Edit tracking data:
----------
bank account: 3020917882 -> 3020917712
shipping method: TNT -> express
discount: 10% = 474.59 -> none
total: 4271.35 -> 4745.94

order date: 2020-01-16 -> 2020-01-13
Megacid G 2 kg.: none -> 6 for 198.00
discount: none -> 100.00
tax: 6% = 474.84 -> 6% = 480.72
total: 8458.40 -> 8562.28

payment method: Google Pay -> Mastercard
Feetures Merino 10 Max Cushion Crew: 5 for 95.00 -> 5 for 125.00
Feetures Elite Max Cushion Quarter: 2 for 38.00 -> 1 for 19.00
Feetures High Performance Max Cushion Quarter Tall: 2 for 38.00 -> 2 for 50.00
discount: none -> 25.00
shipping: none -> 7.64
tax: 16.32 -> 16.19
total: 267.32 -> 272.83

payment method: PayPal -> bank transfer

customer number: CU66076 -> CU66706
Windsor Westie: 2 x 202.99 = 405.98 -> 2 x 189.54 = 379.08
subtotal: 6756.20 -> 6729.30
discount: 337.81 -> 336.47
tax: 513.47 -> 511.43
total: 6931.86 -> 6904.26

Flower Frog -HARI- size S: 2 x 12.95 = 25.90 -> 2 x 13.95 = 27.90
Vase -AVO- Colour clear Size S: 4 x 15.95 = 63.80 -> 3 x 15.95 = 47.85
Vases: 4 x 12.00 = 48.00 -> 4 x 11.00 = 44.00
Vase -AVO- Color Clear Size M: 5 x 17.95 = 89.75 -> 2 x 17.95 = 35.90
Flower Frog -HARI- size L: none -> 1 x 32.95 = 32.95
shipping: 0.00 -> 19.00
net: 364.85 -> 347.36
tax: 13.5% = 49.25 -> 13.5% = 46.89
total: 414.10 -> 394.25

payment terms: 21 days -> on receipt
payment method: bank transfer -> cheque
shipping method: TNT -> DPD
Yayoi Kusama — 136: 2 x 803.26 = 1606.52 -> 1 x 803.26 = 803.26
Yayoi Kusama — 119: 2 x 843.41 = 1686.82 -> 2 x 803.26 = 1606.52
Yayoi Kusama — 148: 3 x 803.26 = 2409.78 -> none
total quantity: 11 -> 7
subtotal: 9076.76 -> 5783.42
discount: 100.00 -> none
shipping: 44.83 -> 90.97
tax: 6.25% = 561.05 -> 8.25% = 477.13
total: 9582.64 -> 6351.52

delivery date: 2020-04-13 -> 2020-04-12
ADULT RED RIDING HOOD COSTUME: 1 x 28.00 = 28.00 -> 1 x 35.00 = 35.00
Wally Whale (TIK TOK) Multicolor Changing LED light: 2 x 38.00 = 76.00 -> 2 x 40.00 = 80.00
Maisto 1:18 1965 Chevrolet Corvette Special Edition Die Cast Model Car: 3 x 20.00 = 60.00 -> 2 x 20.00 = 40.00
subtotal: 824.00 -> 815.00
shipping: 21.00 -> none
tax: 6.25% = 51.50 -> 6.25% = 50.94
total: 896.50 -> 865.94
----------
WHAT NEEDS TO BE DONE: From the line holding "Vases: 4 x 12.00 = 48.00 -> 4 x 11.00 = 44.00" to the line holding "delivery date: 2020-04-13 -> 2020-04-12", inclusive, restate each line above exactly as written.

FINISHED EXERCISE:
Vases: 4 x 12.00 = 48.00 -> 4 x 11.00 = 44.00
Vase -AVO- Color Clear Size M: 5 x 17.95 = 89.75 -> 2 x 17.95 = 35.90
Flower Frog -HARI- size L: none -> 1 x 32.95 = 32.95
shipping: 0.00 -> 19.00
net: 364.85 -> 347.36
tax: 13.5% = 49.25 -> 13.5% = 46.89
total: 414.10 -> 394.25

payment terms: 21 days -> on receipt
payment method: bank transfer -> cheque
shipping method: TNT -> DPD
Yayoi Kusama — 136: 2 x 803.26 = 1606.52 -> 1 x 803.26 = 803.26
Yayoi Kusama — 119: 2 x 843.41 = 1686.82 -> 2 x 803.26 = 1606.52
Yayoi Kusama — 148: 3 x 803.26 = 2409.78 -> none
total quantity: 11 -> 7
subtotal: 9076.76 -> 5783.42
discount: 100.00 -> none
shipping: 44.83 -> 90.97
tax: 6.25% = 561.05 -> 8.25% = 477.13
total: 9582.64 -> 6351.52

delivery date: 2020-04-13 -> 2020-04-12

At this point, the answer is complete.